For several months leading up to the trip,I was definitely stressed out,wrapping up details,dealing with logistics.I was about 15 pounds heavier than my ideal weight,my skin was broken out from stress and I was emotionally and physically exhausted.To make matters worse,looking as bad as I did,I actually felt run down.

So in that state,what were the chances of being booked on the same flight out of LA to Huston with an ex-boyfriend?
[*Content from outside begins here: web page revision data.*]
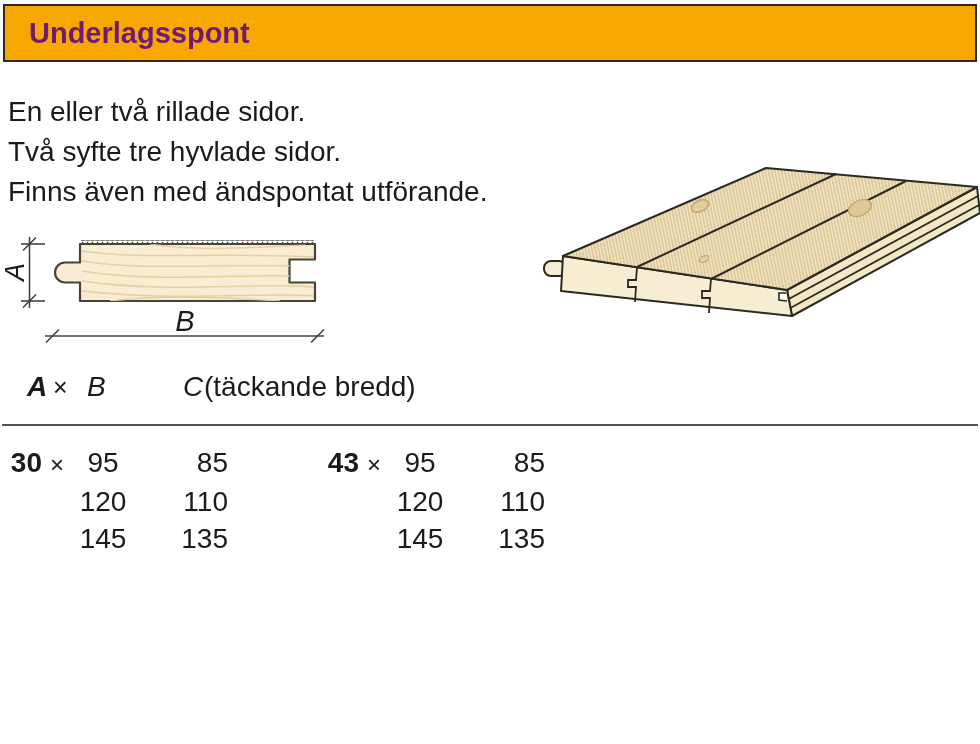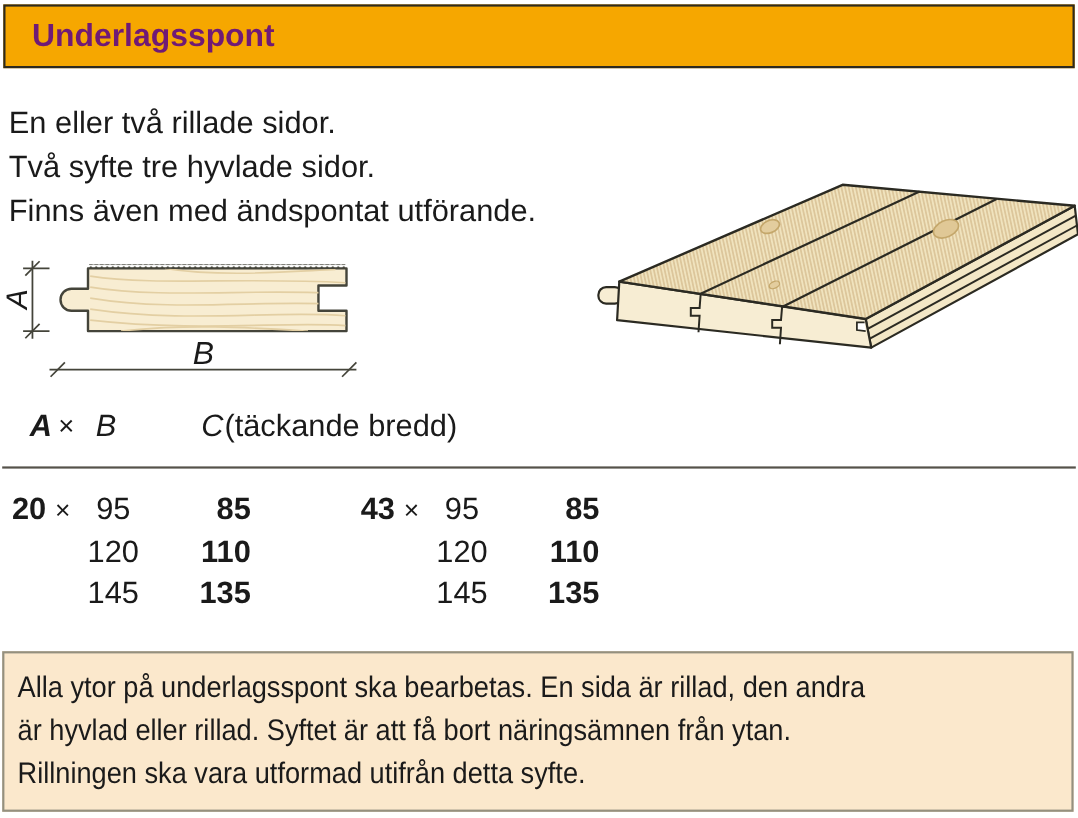"20" span.ga { text: 20 -> 30 }
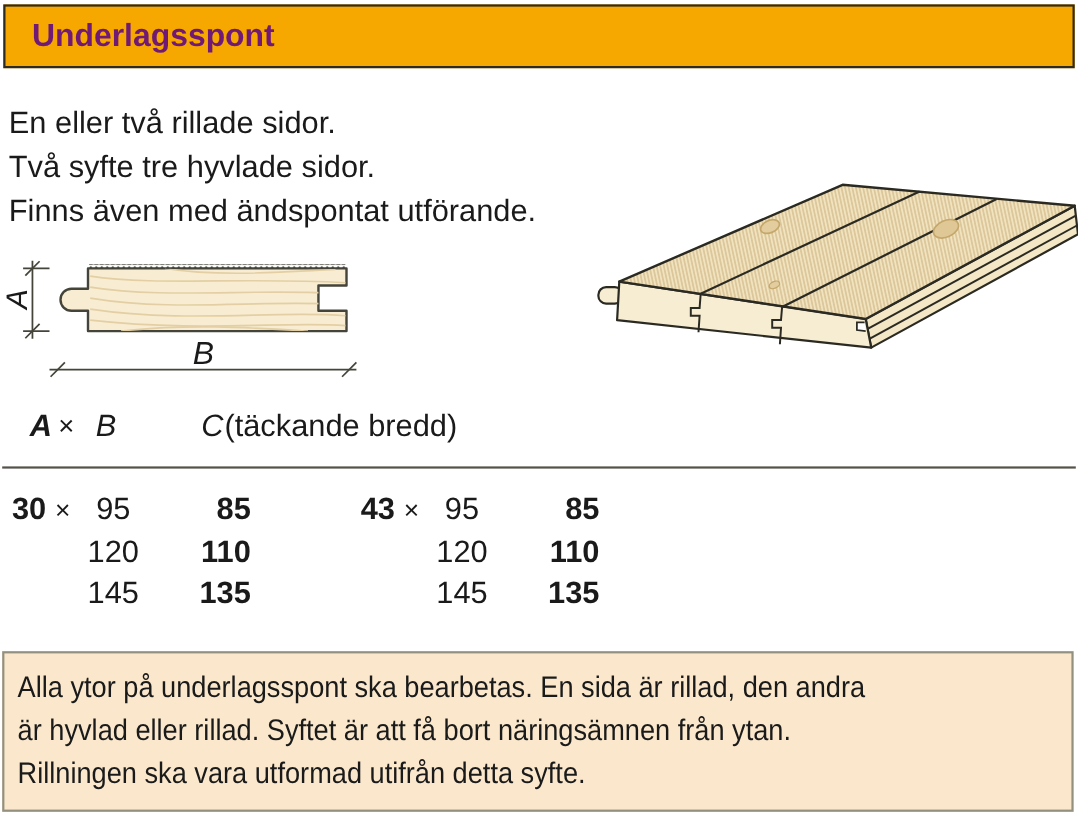"85" .gc { font-weight: bold -> none }
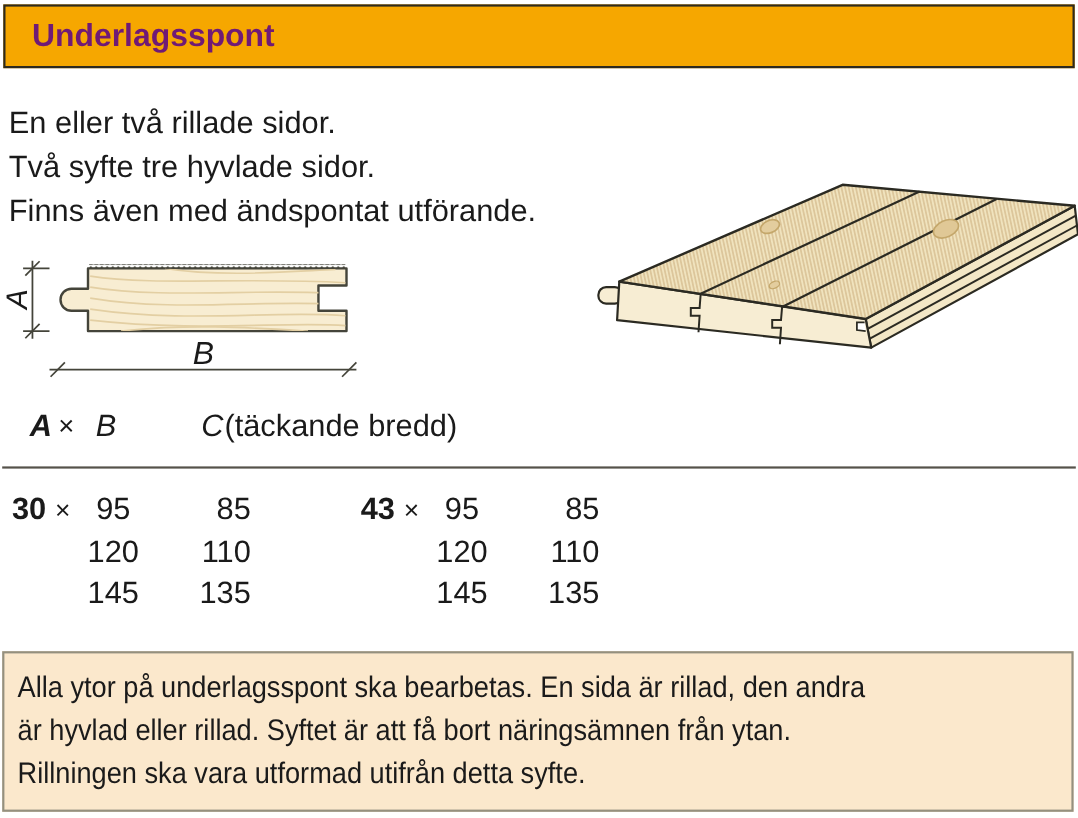"Alla ytor på underlagsspont ska" div.note-box { html: <div> <div>Alla ytor på underlagsspont ska bearbetas. En sida är rillad, den andra är hyvlad eller rillad. Syftet är att få bort näringsämnen från ytan. Rillningen ska vara utformad utifrån detta syfte.</div> </div> -> none }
And he was not just any ex-boyfriend either,he was my last long term significant other,the one I refer to as the love of my life,the one whom I painfully parted ways with just 3 years before.Was I over him at that point?
Don’t think I will ever be,but some say the best revenge is living well,and I knew I was on the verge of a huge life change,but looking the way I did I looked more like I was on the verge of a breakdown.

I was a grown-up,after all,so of course I approached him with my vulnerable big self.After a hug and a forced smile,I brought him up to speed on what we were doing.He listened to me and I could see as clearly as our boarding gate over his left shoulder,he did not think we would last on our new lifestyle for more than a month.He kissed me on the cheek,smiled and said “well…good luck” and I boarded the plane holding back the tears.I was given the opportunity in that moment to declare once again what we wanted,to exercise that decision and say goodbye to the old me.I knew I’d shed the pounds,my skin would once again clear up and I would feel less tired and stressed and wondered why I couldn’t run into him again then????

In hindsight,I have noticed when you declare you want something to the universe,a lot of times,the universe will provide the opportunity to make sure you feel the weight of your decisions in the process.This was one definitely of those cases.

Speaking of weight,Miro and I noticed on our trial run,that we packed too much,our backpacks were too heavy,and we didn’t use half of the travel gadgets we thought we would.We shed many of those things too when we finally left for our RTW trip a month later (after returning to the states for Burning Man) and on a side note,we were grateful REI allow exchanges as both Miro and I downsized from our original bags.